_DIRECTIONS_
Transcription task. Write out each entry verbatim and exclude any image.

Source data
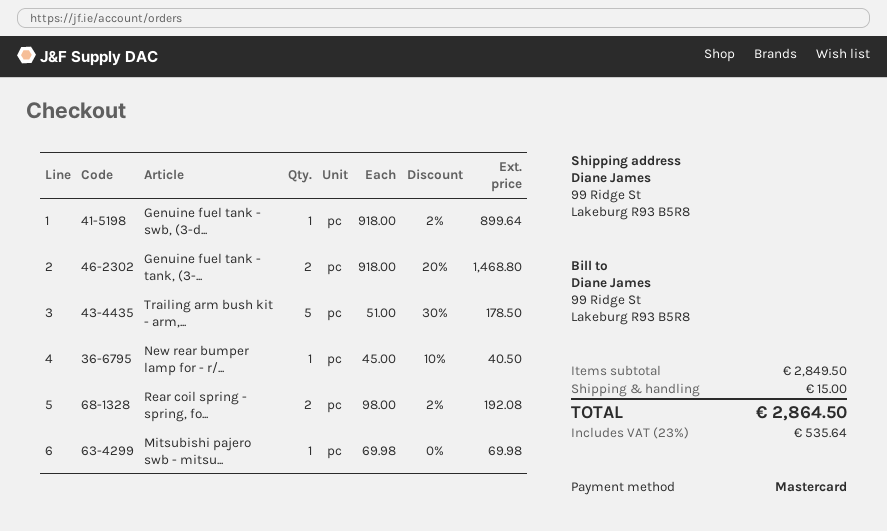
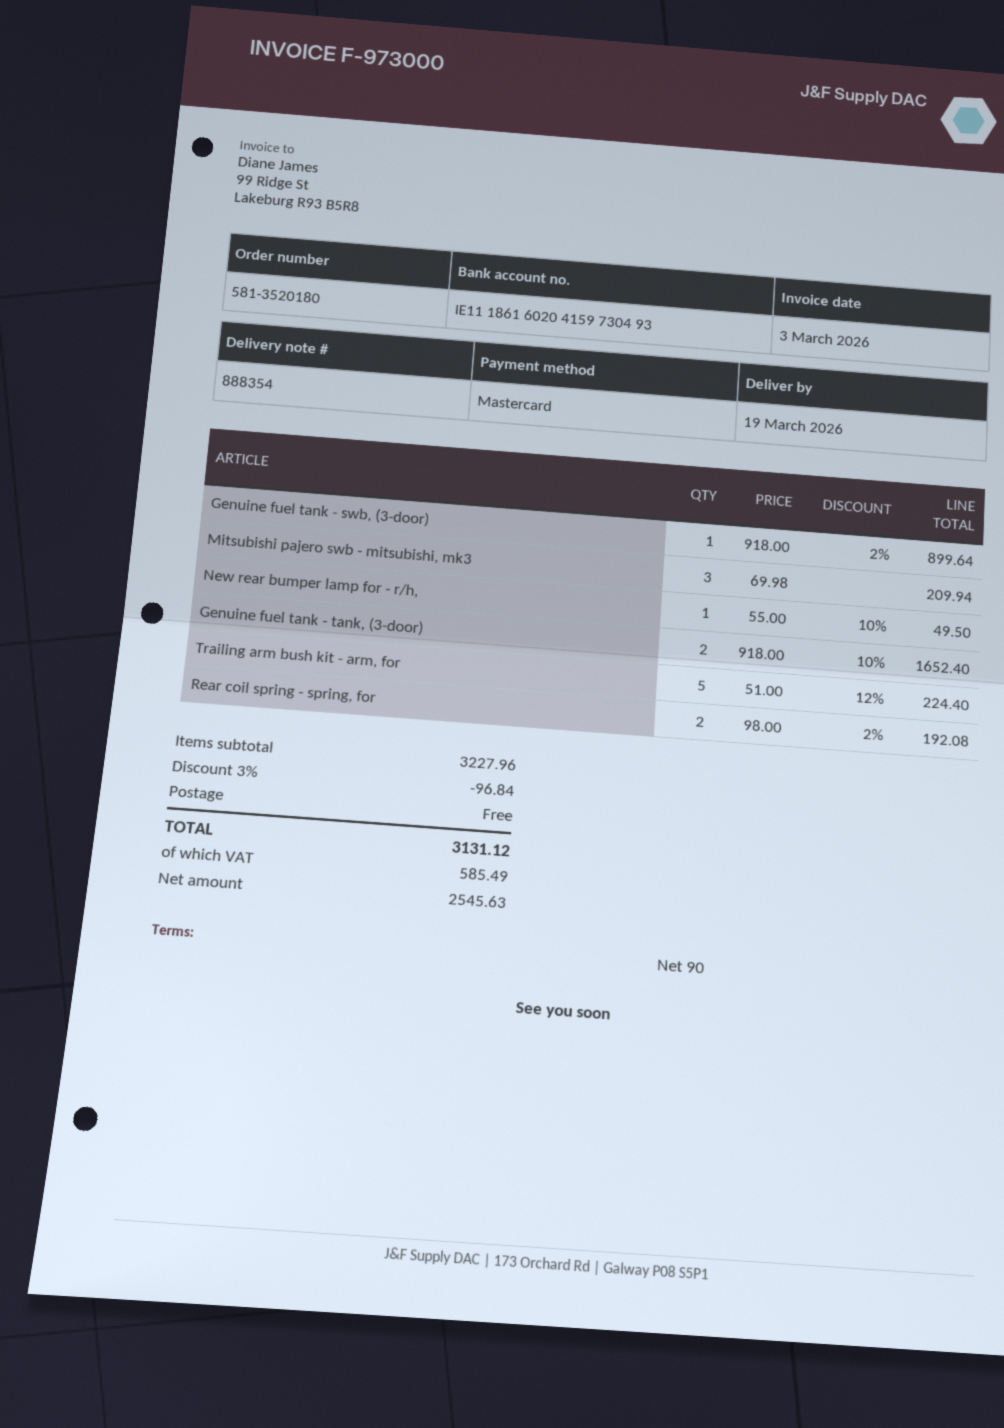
Genuine fuel tank - tank, (3-...: 2 x 918.00 - 20% = 1468.80 -> 2 x 918.00 - 10% = 1652.40
Trailing arm bush kit - arm,...: 5 x 51.00 - 30% = 178.50 -> 5 x 51.00 - 12% = 224.40
New rear bumper lamp for - r/...: 1 x 45.00 - 10% = 40.50 -> 1 x 55.00 - 10% = 49.50
Mitsubishi pajero swb - mitsu...: 1 x 69.98 = 69.98 -> 3 x 69.98 = 209.94
subtotal: 2849.50 -> 3227.96
discount: none -> 3% = 96.84
shipping: 15.00 -> 0.00
tax: 535.64 -> 585.49
total: 2864.50 -> 3131.12

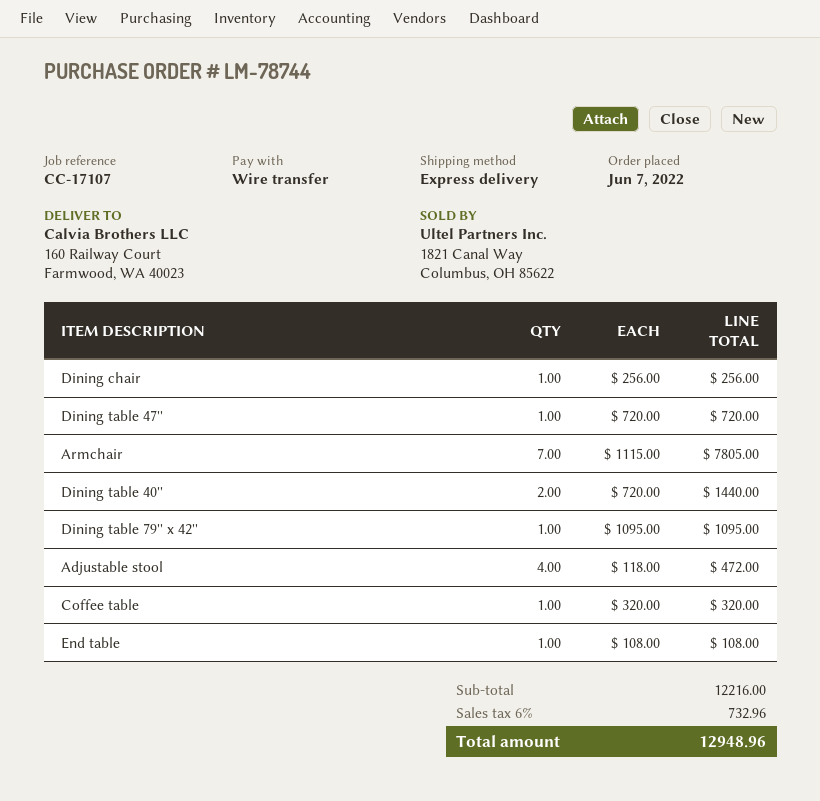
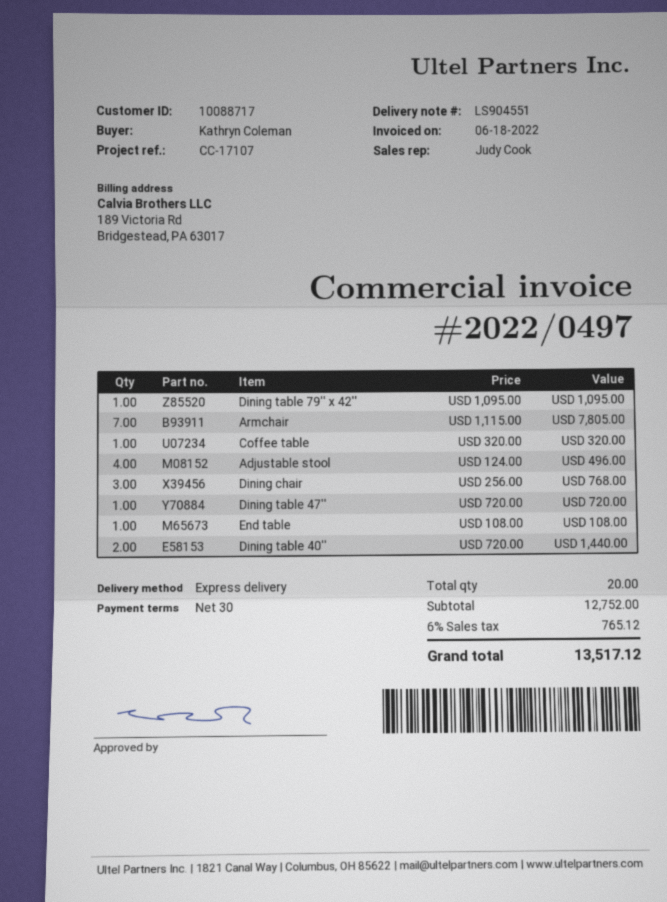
Dining chair: 1 x 256.00 = 256.00 -> 3 x 256.00 = 768.00
Adjustable stool: 4 x 118.00 = 472.00 -> 4 x 124.00 = 496.00
subtotal: 12216.00 -> 12752.00
tax: 6% = 732.96 -> 6% = 765.12
total: 12948.96 -> 13517.12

_COMPLETED EXERCISE_
Genuine fuel tank - tank, (3-...: 2 x 918.00 - 20% = 1468.80 -> 2 x 918.00 - 10% = 1652.40
Trailing arm bush kit - arm,...: 5 x 51.00 - 30% = 178.50 -> 5 x 51.00 - 12% = 224.40
New rear bumper lamp for - r/...: 1 x 45.00 - 10% = 40.50 -> 1 x 55.00 - 10% = 49.50
Mitsubishi pajero swb - mitsu...: 1 x 69.98 = 69.98 -> 3 x 69.98 = 209.94
subtotal: 2849.50 -> 3227.96
discount: none -> 3% = 96.84
shipping: 15.00 -> 0.00
tax: 535.64 -> 585.49
total: 2864.50 -> 3131.12

Dining chair: 1 x 256.00 = 256.00 -> 3 x 256.00 = 768.00
Adjustable stool: 4 x 118.00 = 472.00 -> 4 x 124.00 = 496.00
subtotal: 12216.00 -> 12752.00
tax: 6% = 732.96 -> 6% = 765.12
total: 12948.96 -> 13517.12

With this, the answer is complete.